Anyway, back to photography. I’m learning to do fairly well when I’m shooting larger scenes, as yet another sunset from Duck Lake shows, although it was an uninspiring sunset that evening.

Sunset at Duck Lake

Sunset at Duck Lake

I did learn something that evening though. I had used the neutral density filter the prior week and was pleased with the results. Then, the clouds and water were moving directly at me when I shot the photos that time. This time, I swung the camera around and came up with this, not so pleasing.

Oops!

Oops!

I can see that any motion blurred by longer shutter openings has to be in certain directions in relationship to the camera, or the effect isn’t good. I wouldn’t have used the neutral density filter if my shutter times had remained short enough to freeze motion, but when shooting at 5 seconds or longer, you can’t freeze either the water or clouds. Oh well, lesson learned.

You don’t have to worry, I’m not going to be running around with the neutral density filters on my lenses all the time, blurring everything, there are times and places when doing that make sense, but as in so many things, there are people who go overboard with fads.

Since I’ve been trying to shoot more landscapes, most of them are too busy to be pleasing to the eye, even though I’ve been trying to keep it simple. However, this past Sunday, I shot this one as an extreme example of what I do wrong.

Busy, busy, busy

Busy, busy, busy

I liked the scene in real life, with the reflections off from the water, but I knew that the photo would have too much going on in it, with no place for your eyes to land, and very little to lead your eyes through the image. I did a little better with this one…

Busy, busy

Busy, busy

…it looks even better in black and white to make it less busy.

Busy

Busy

As you can see, I still have trouble translating what I see in the three-dimensional world into a good two-dimensional photograph. I’m still prone to shooting photos like this.

A riot of color

A riot of color

When it comes to my photos, I fall victim to the notion that if some is good, then more has to be better.

As you know, I’ve been watching videos of presentations by famous photographers on how to improve one’s skills at photography.
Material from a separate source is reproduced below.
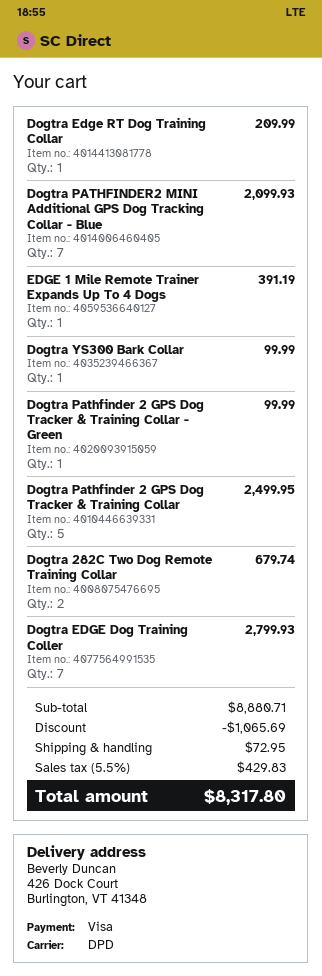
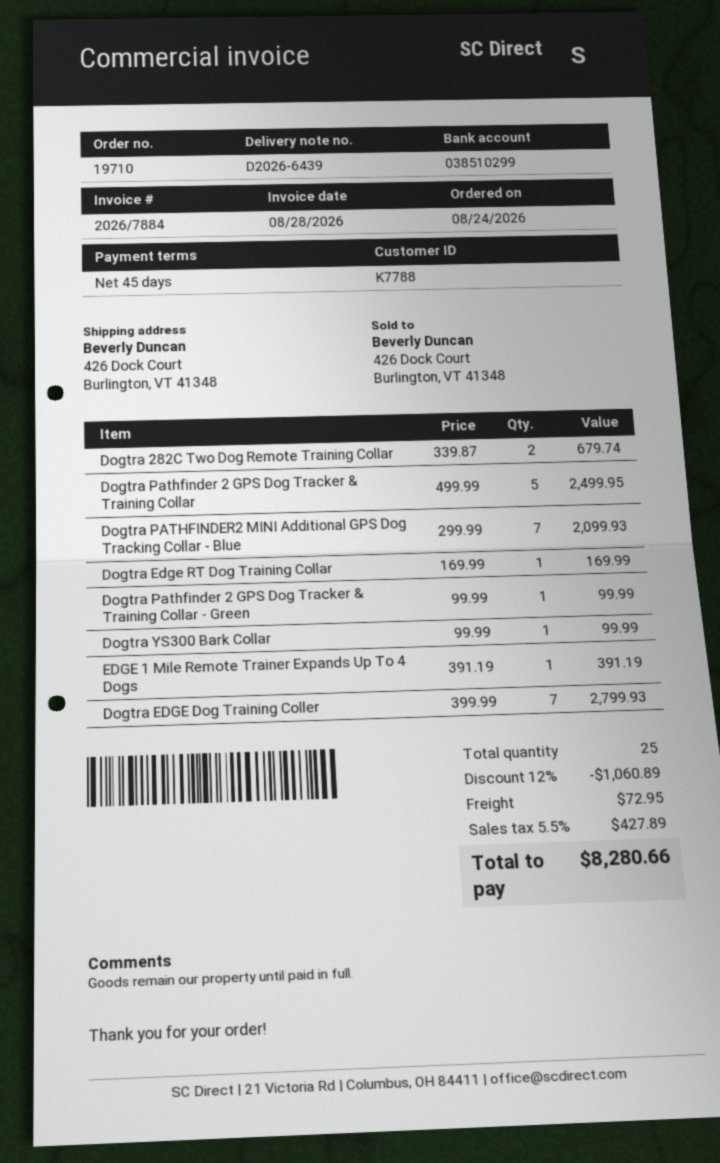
Dogtra Edge RT Dog Training Collar: 1 for 209.99 -> 1 for 169.99
discount: 1065.69 -> 1060.89
tax: 5.5% = 429.83 -> 5.5% = 427.89
total: 8317.80 -> 8280.66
One thing that has always struck me is how, for a lack of a better term, simple their photos are. That’s a bit misleading, for great photography isn’t simple, it’s that there are very few objects in the frame. Maybe three seashells, each one beautiful in its own right, but also arranged in a pleasing manner. Seeing how much you can cram into a photo as I often do doesn’t make a good photo, just the opposite is true.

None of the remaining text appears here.